Куратор выставки «Брат Иван» — о личности и коллекции Ивана Морозова
Куратор выставки «Брат Иван. Коллекции Михаила и Ивана Морозовых» Алексей Петухов рассказывает, какие характеры были у русских коллекционеров, как они отражались на их выборе произведений и почему дружба дружбой, а искусство — отдельно
В Пушкинском музее открылась выставка, рассказывающая о коллекциях Ивана и Михаила Морозовых. Большинство произведений здесь сопровождает скорее неожиданный, чем привычный финансовый контекст. Рядом с работами французских импрессионистов — аккуратные чеки, выписки и записи, в которых Иван Морозов собственной рукой выводит, когда, за сколько и в каком количестве купил предметы искусства в свою коллекцию. Его жизнь в искусстве мало отличалась от его жизни в бизнесе. Все он делал размеренно и спокойно, не позволяя эмоциям и чувствам главенствовать над рассудком. О том, насколько сильно он отличался в этом от другого русского коллекционера и мецената Сергея Щукина, кому и как передал свое собрание, а также почему искусство любит тишину, мы поговорили с куратором выставки Алексеем Петуховым.
О братьях Морозовых, их характерах и подходах
Братья давали друг другу импульсы к развитию, а еще смотрели на одну и ту же сферу, но осваивали ее с противоположных позиций. Михаил был импульсивным, активным и даже, кажется, гиперактивным. Однако если говорить о коллекционировании, то оно как раз показывало главные его интересы, собирало их в пучок, как некая линза, и эти лучи раскрывали картину современного искусства и России, и зарубежных стран. Это была не только Франция, а, скажем, и Норвегия тоже — он, к примеру, приобрел работу Мунка. Михаил Морозов словно запустил процесс, который затем продолжил Иван. Потому что если бы Михаил не ушел скоропостижно из жизни в 1903 году, то Иван так и продолжал бы быть скромным коллекционером немногочисленных русских художников без каких-либо амбиций в области искусства и культуры, а, скорее, с амбициями в области устройства идеального бизнеса.
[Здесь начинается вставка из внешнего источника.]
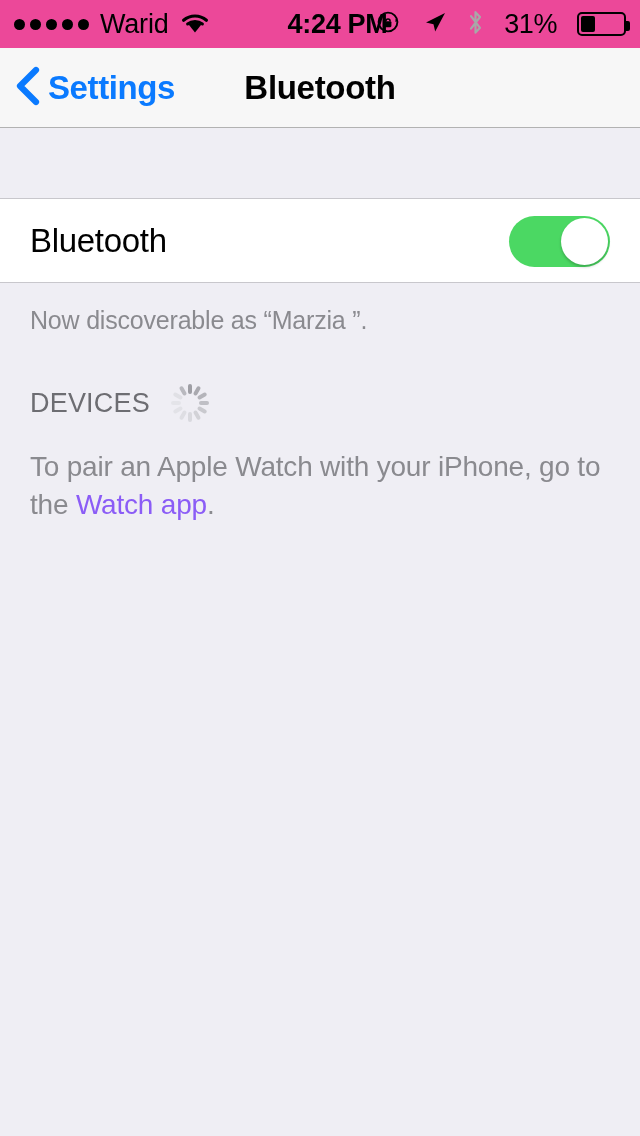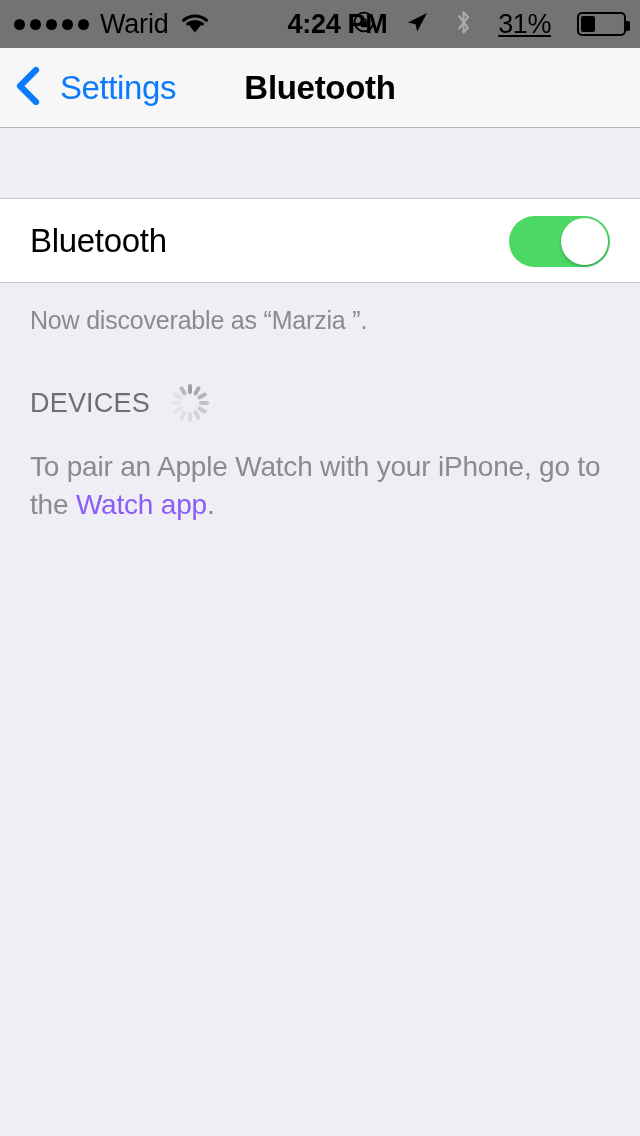--- a/index.html
+++ b/index.html
@@ -15,21 +15,21 @@
     overflow: hidden;
     position: relative;
   }
 
   
   .status-bar {
     position: absolute;
     top: 0; left: 0;
     width: 640px;
     height: 48px;
-    background: #737373;
+    background: #ec4899;
     color: #000;
   }
   .sb-left {
     position: absolute;
     left: 14px;
     top: 0;
     height: 48px;
     display: flex;
     align-items: center;
   }
@@ -69,22 +69,21 @@
     font-weight: 700;
     letter-spacing: -0.3px;
     margin-left: -6px;
   }
   .sb-right {
     position: absolute;
     right: 14px;
     top: 0; height: 48px;
     display: flex;
     align-items: center;
-    gap: 26px;
-    text-decoration: underline;
+    gap: 20px;
   }
   .battery-pct {
     font-size: 27px;
     letter-spacing: -0.4px;
   }
   .battery-shell {
     position: relative;
     width: 49px;
     height: 24px;
     border: 2px solid #000;
@@ -118,22 +117,23 @@
     border-bottom: 1px solid #B2B2B2;
     box-sizing: border-box;
   }
   .nav-back {
     position: absolute;
     left: 12px;
     top: 0;
     height: 79px;
     display: flex;
     align-items: center;
-    gap: 18px;
+    gap: 6px;
     cursor: pointer;
+    font-weight: bold;
   }
   .nav-back-label {
     font-size: 33px;
     color: #0A7AFF;
     letter-spacing: -0.4px;
   }
   .nav-title {
     position: absolute;
     left: 0; right: 0;
     top: 0; height: 79px;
Он действительно наладил работу фабрики, жил в Твери, по специальности был химиком. Сферу коллекционирования Иван тоже осваивал как настоящий ученый, его подход был фундаментален, он изучал новый для себя предмет шаг за шагом, разбирался, где и как можно раздобыть произведения искусства. Может быть, странное сравнение, но отношения двух братьев с искусством легко сравнить со спичкой. У нее есть головка, которая воспламеняется быстро и сгорает тоже в короткий момент, а затем воспламеняется ствол, основной объем спички. Он горит медленнее и уже совершает какое-то дело. Однако без этой первой искры ничего не возникнет.
О домах и их контекстах
Уже много лет принято говорить, что щукинский дом был открыт для всех, а морозовский соответствовал закрытому характеру обитателей и поэтому не был настолько для всех доступным. Но смотрите: щукинский дом можно было посетить по записи и в воскресный день, а не во всякий. То есть режим посещений обоих домов был достаточно схож. А о доступности коллекции в морозовском доме есть разные версии. Когда изучили все источники, выяснилось, что кто-то говорил, что в дом попасть очень трудно и хозяин не рад гостям, а сам Морозов, когда выехал в эмиграцию, давая интервью, ответил, что можно было записаться и в воскресенье все, кто хотел, могли прийти. Не знаю, кто здесь кривил душой или выдавал желаемое за действительное. Мне кажется, что это желаемое было не таким далеким, но, действительно, желаемым и желанным.
Дело в том, что морозовский дом был оформлен как музей, это были фактически готовые музейные залы. Произведения попадали в морозовскую коллекцию очень неторопливо, работа шла фундаментальная, она охватывала сразу весь диапазон всех направлений коллекционирования. Морозовская коллекция росла сразу во всех направлениях одновременно, в отличие от щукинской, которая была импульсивна и складывалась рывками. И я для себя, пытаясь понять характер Морозова, объяснил это так: Иван Морозов, скорее всего, не хотел и не был готов показывать незавершенное дело. Он должен был прийти к некоему итогу в коллекционировании, осознать, что его коллекция приобрела законченность в неких своих измерениях. Но этот период еще не настал.
И тем не менее морозовскую коллекцию назвали музеем чуть ли не раньше, чем щукинскую. Коллекцию Щукина можно было скорее назвать галереей, а морозовскую коллекцию первый же человек, который о ней написал в 1912 году, — Сергей Маковский — сразу назвал готовым музеем. И амбиции Морозова в этом направлении реализовывались последовательно. Думаю, что если бы война и революция не закончились настолько фатально для коллекционера, то он продолжал бы двигаться по этому пути и, несомненно, открыл бы свой музей, как это делали его ровесники за рубежом уже в 1920-х годах.